You could tick all the boxes above and not be affected by burn in. Burn in isn't just about the length of which you show static/common images, but also how often and how regularly you do.

You have unusually invariable daily and weekly viewing patterns:
  • You are a one channel kind of guy, you hate change and like to have that news channel on for hours at a time every day for hours at a time for weeks.
  • Your children are addicted to the same cartoon channel and you've lost control over them, they relentlessly watch the cartoon channel with that static logo each day for hours, they refuse to go to bed.
  • You are that guy who likes long gaming sessions, but you don't just have the odd one, you like to game for hours at a time as soon as you get home at night until you drop. You never get fed up with a game and you like to play only one game at a time.
  • You intend to use the TV for content creation and as a PC monitor every day, you need to meet those deadlines each week and that requires a lot of time in front of your OLED to get that final project finished. You are a work addict and use your TV this way every day.
Reasons you will not suffer from burn in:
  • You don't meet both the viewing patterns and the daily and weekly viewing patterns above and just use the TV with variation like most people do. Even if you are a big gamer you have a variation in what you play and you use the TV for more than one task.
  • You are sensible and don't leave the same image on the TV for hours.
  • You don't turn off the screensaver feature of the TV.
  • You don't whack the OLED backlight on full and use VIVID picture mode and have your TV incorrectly calibrated.
  • When you pause your TV/Game or leave a static image the TV's screen-saver will appear after 2 minutes.
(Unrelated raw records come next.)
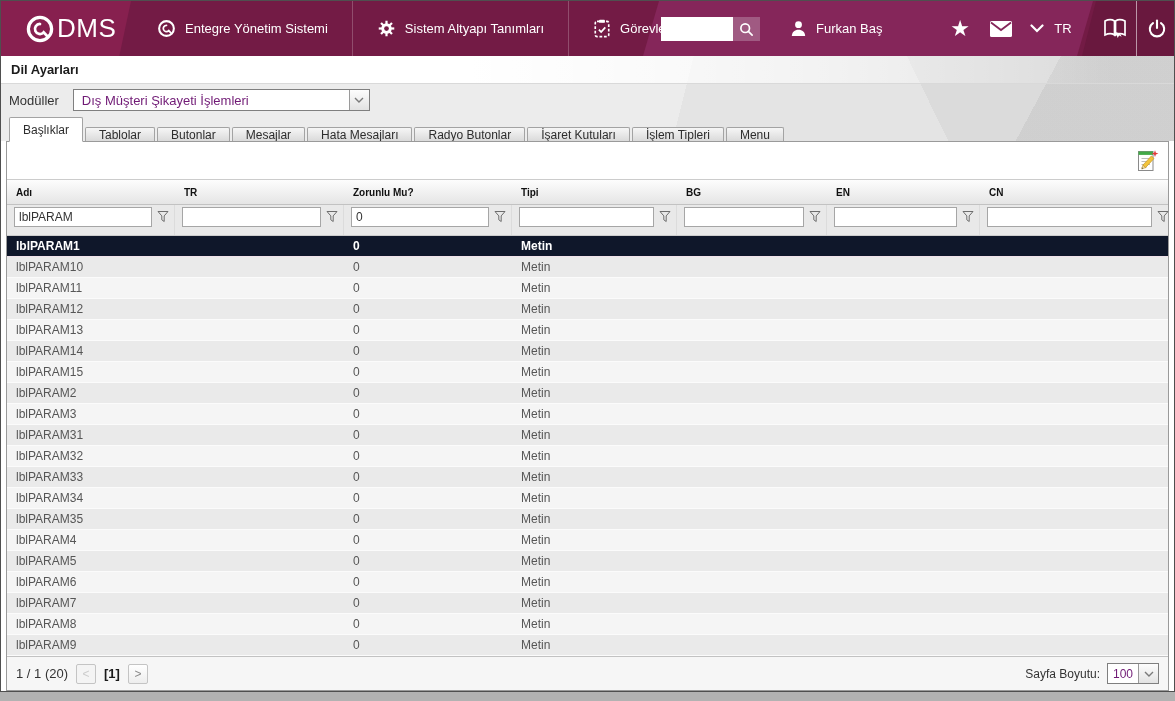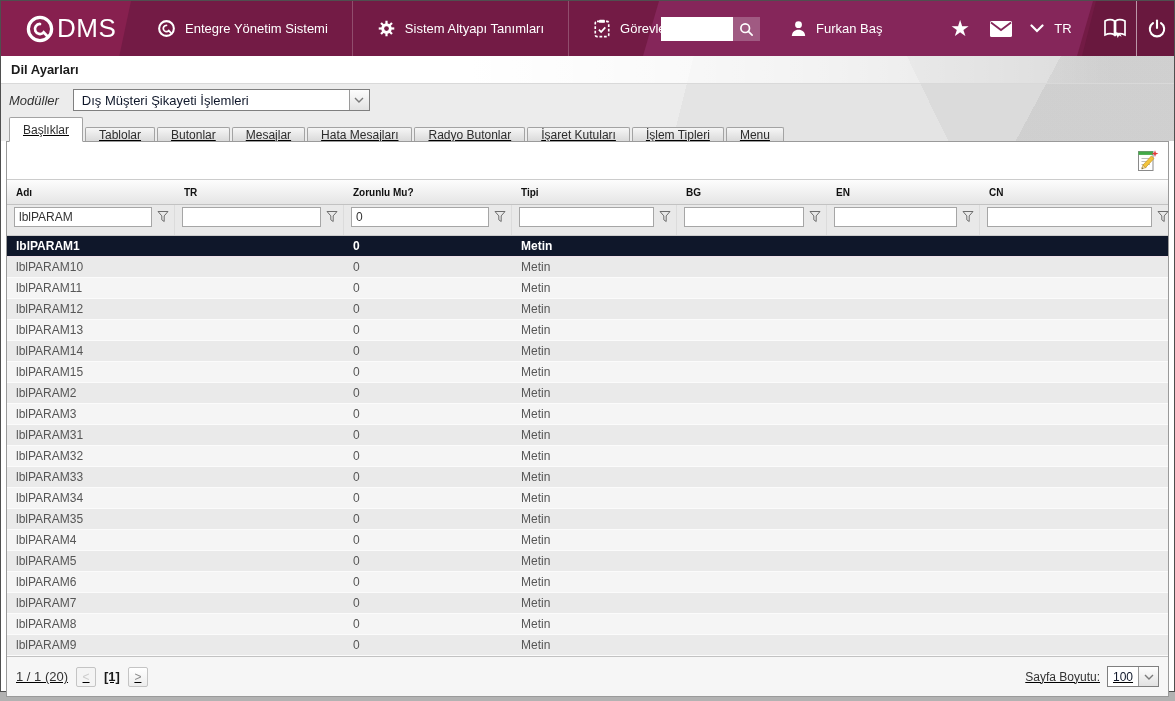"Modüller" .module-row label { font-style: italic -> none }
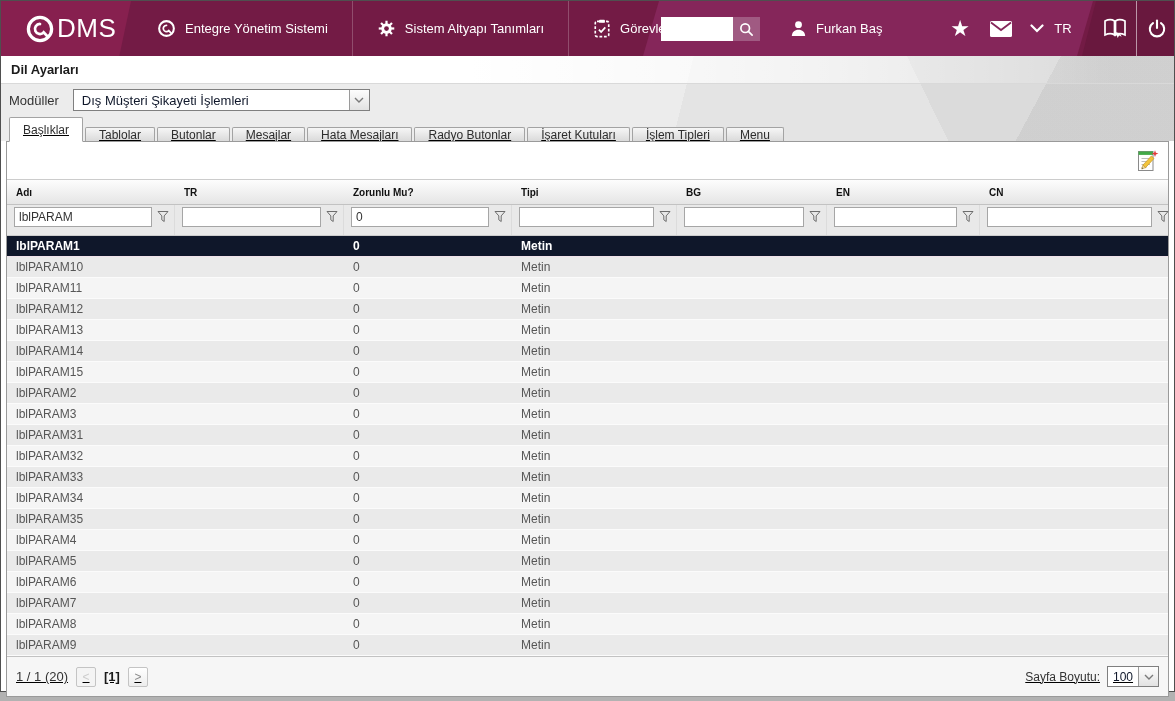"Dış Müşteri Şikayeti İşlemleri" .sel-value { color: #0f172a -> #701a75 }
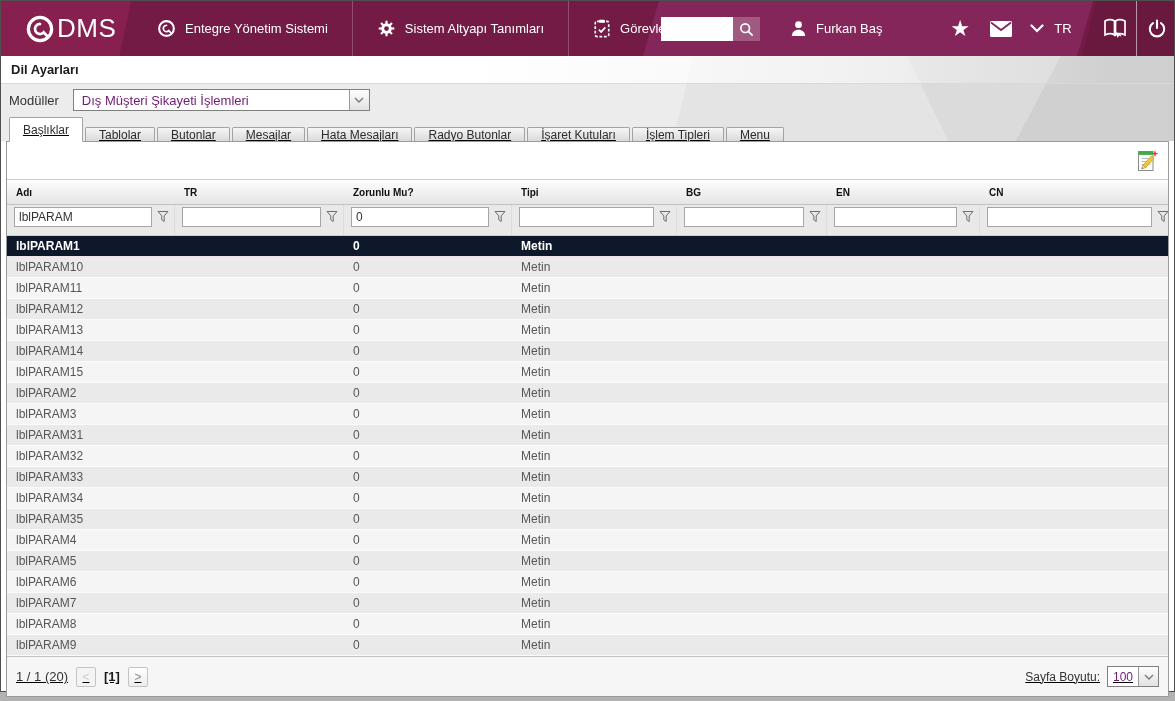"Başlıklar" .tabs { text-decoration: underline -> none }
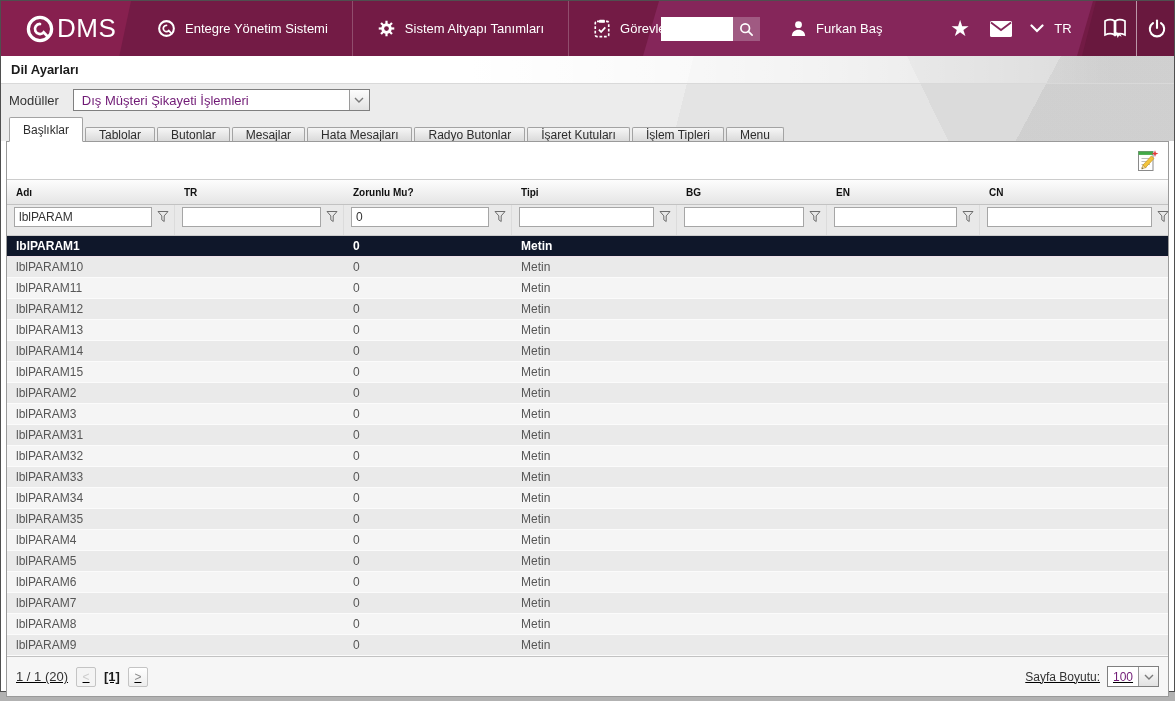"1 / 1 (20)" .pager { height: 40px -> 34px; text-decoration: underline -> none }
You can also use a source screen size, eg windows/fire tv screensaver etc.
Here are some useful notes and Links:
What happens when you abuse your OLED TV.
What happens when you use your OLED TV for normal tasks.
OLED TV Reliability: Burn-In, & More | LG USA

Useful facts:
  • The risk of burn in with OLEDs is actually less than it was in the Plasma days. It's no more likely to happen now than then.
  • Its not only OLEDs that can suffer from burn in, abuse any type of display (even LCD) and you can get burn in. Just take a look at some of the old LCDs in pubs.
  • Youtube is full of people claiming to be experts and misleading people, do not believe everything you watch on Youtube. I don't want to name and shame but there are some really laughable content creators out there who literally will say anything to make a few extra views. Do not believe their rubbish! I am sure if you read this, you know the kind of channels I am talking about.

Hopefully this helps people make an informed decision and sorts out a lot of the scare mongering and misinformation out there about OLEDs. It should be pretty easy to tell for most people if they think burn in will be a problem or not, just ask yourself the right questions.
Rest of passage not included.